### Aim of the task
Reproduce exactly, and nothing but, the lines between the one with "[622,27,757,66] 232,38 TL" and the end of the entries, both ends included.

Collection entries
--------------------
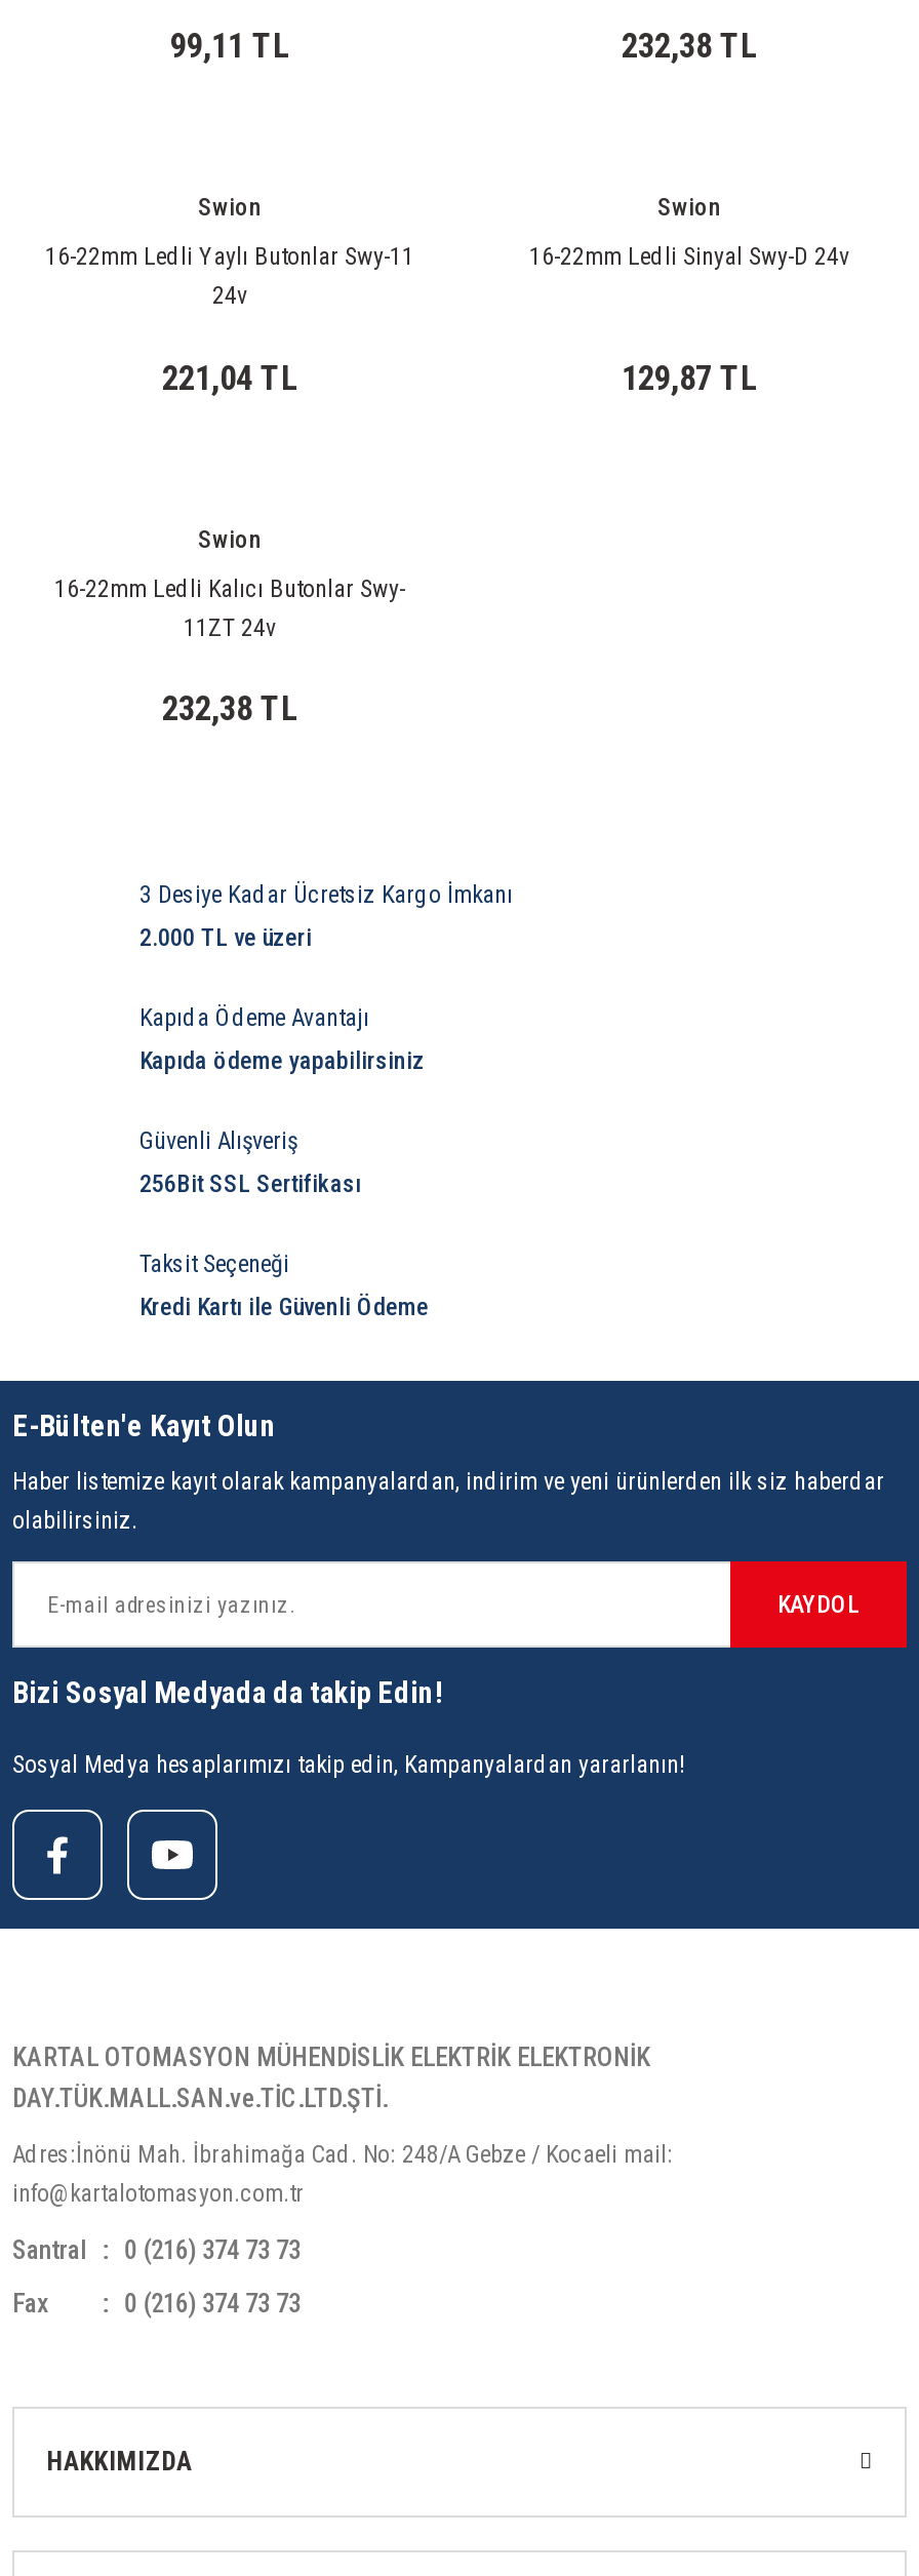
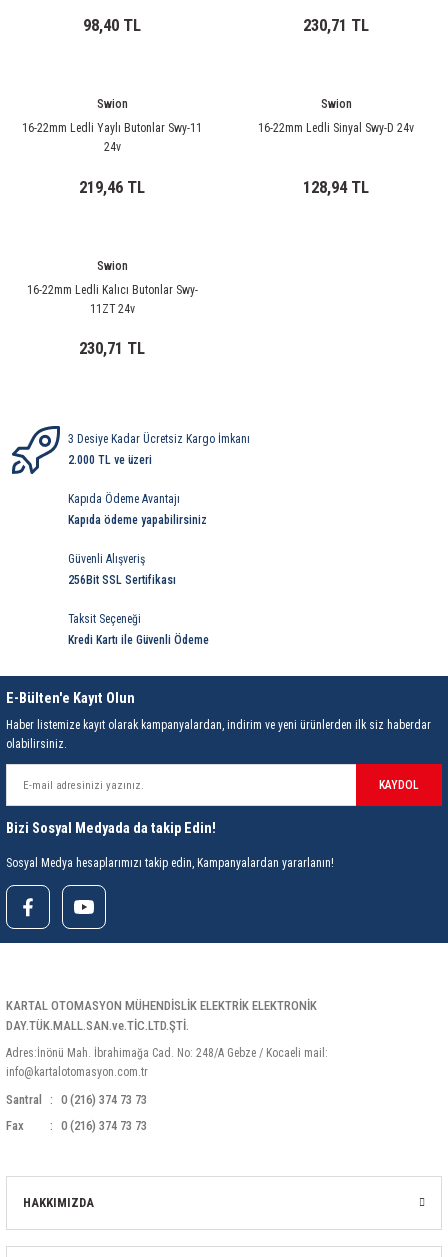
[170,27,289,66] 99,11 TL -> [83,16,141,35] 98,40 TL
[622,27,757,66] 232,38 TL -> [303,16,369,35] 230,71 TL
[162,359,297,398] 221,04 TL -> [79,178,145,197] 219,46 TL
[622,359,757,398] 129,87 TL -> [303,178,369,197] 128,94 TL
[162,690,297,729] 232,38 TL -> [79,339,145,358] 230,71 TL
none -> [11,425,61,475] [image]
--------------------
### Solution to the exercise
[622,27,757,66] 232,38 TL -> [303,16,369,35] 230,71 TL
[162,359,297,398] 221,04 TL -> [79,178,145,197] 219,46 TL
[622,359,757,398] 129,87 TL -> [303,178,369,197] 128,94 TL
[162,690,297,729] 232,38 TL -> [79,339,145,358] 230,71 TL
none -> [11,425,61,475] [image]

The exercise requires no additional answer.